2.1 Deliveries by Transferor. Transferor hereby delivers to the Company (a) any share certificates representing the
Shares, if in Transferor’s possession, or otherwise authorizes Company to remove any such share certificates from escrow for cancellation and reissuance, (b) a duly authorized and executed Stock Power and Assignment Separate from Stock
Certificate, in substantially the form attached hereto as Exhibit A (a “Transferor’s Stock Power”), and (c) a duly executed copy of this Agreement.
The Transferor hereby delivers to the Transferee a true, correct, complete and duly executed Internal Revenue Service Form W-9 or applicable Form W-8. 

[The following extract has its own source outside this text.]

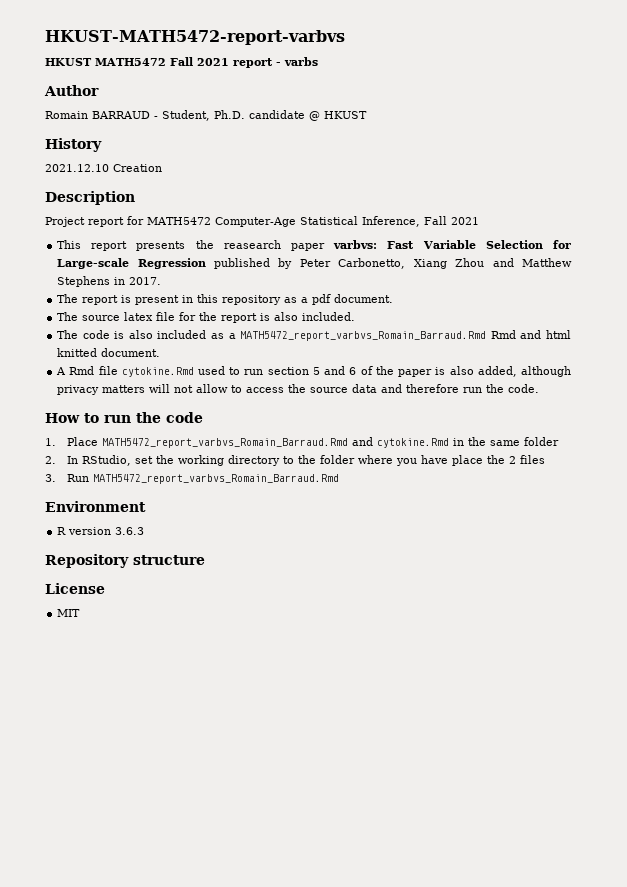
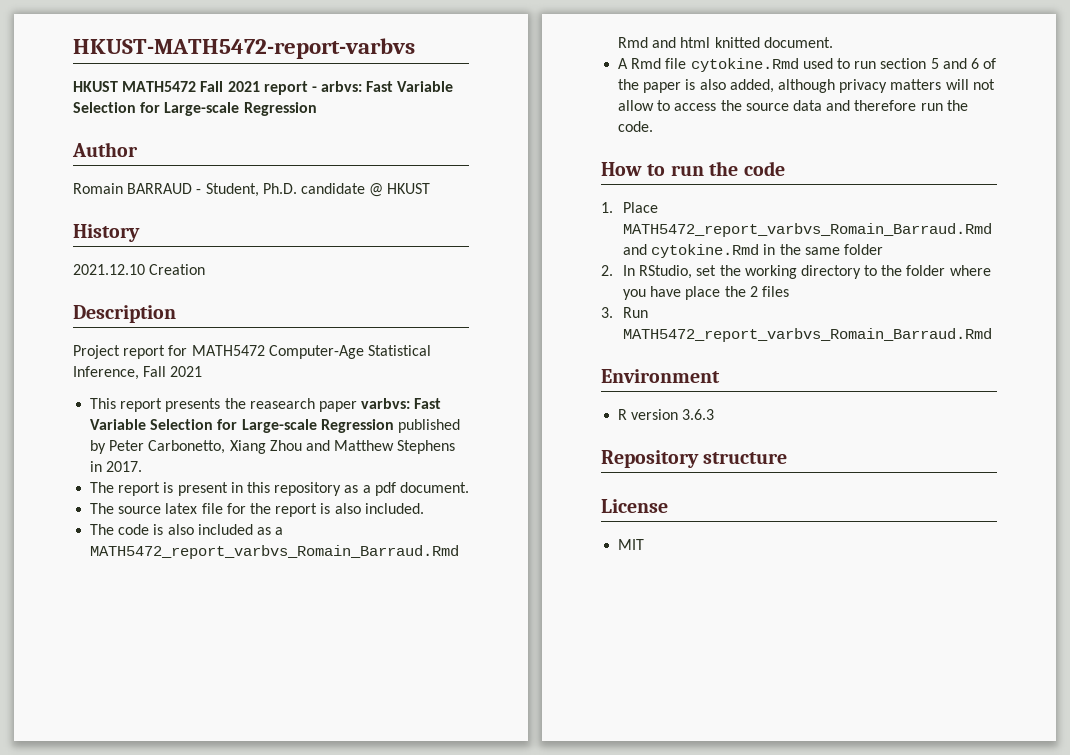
- HKUST MATH5472 Fall 2021 report - varbs
+ HKUST MATH5472 Fall 2021 report - arbvs: Fast Variable Selection for Large-scale Regression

2.2 Deliveries by Transferee. Transferee hereby delivers (a) to each of Transferor and the Company, a duly executed
copy of this Agreement, (b) to the Company, a duly executed copy of the Transfer Restrictions Agreement in the form attached hereto as Exhibit B (the “TRA”), (c) to Transferor, a wire transfer of immediately
available funds to an account designated by Transferor for the applicable Net Purchase Price for the Shares as set forth on Schedule 1 due from Transferee (d) to the Company, a wire transfer of immediately available funds to an account
designated by the Company for the applicable aggregate exercise price and withholding and employment taxes as set forth on Schedule 1 and (e) a true, correct, complete and duly executed Internal Revenue Service Form W-9 or applicable Form W-8. 
 2.3 Deliveries of
Stock Certificate(s). Upon the satisfaction in full of the conditions to closing set forth in Sections 2.1 and 2.2 above, including Transferor’s receipt of the Purchase Price from Transferee, Transferor hereby instructs the Company to:
(a) cancel any stock certificate issued to Transferor representing the Shares, (b) issue a duly executed stock certificate evidencing the Shares in Transferee’s name, which shall be held in escrow by the Company pursuant to
Section 5 below, and (c) issue a duly executed stock certificate evidencing the number of shares remaining from the Initial Shares after the transfer of the Shares to Transferee, in Transferor’s name. 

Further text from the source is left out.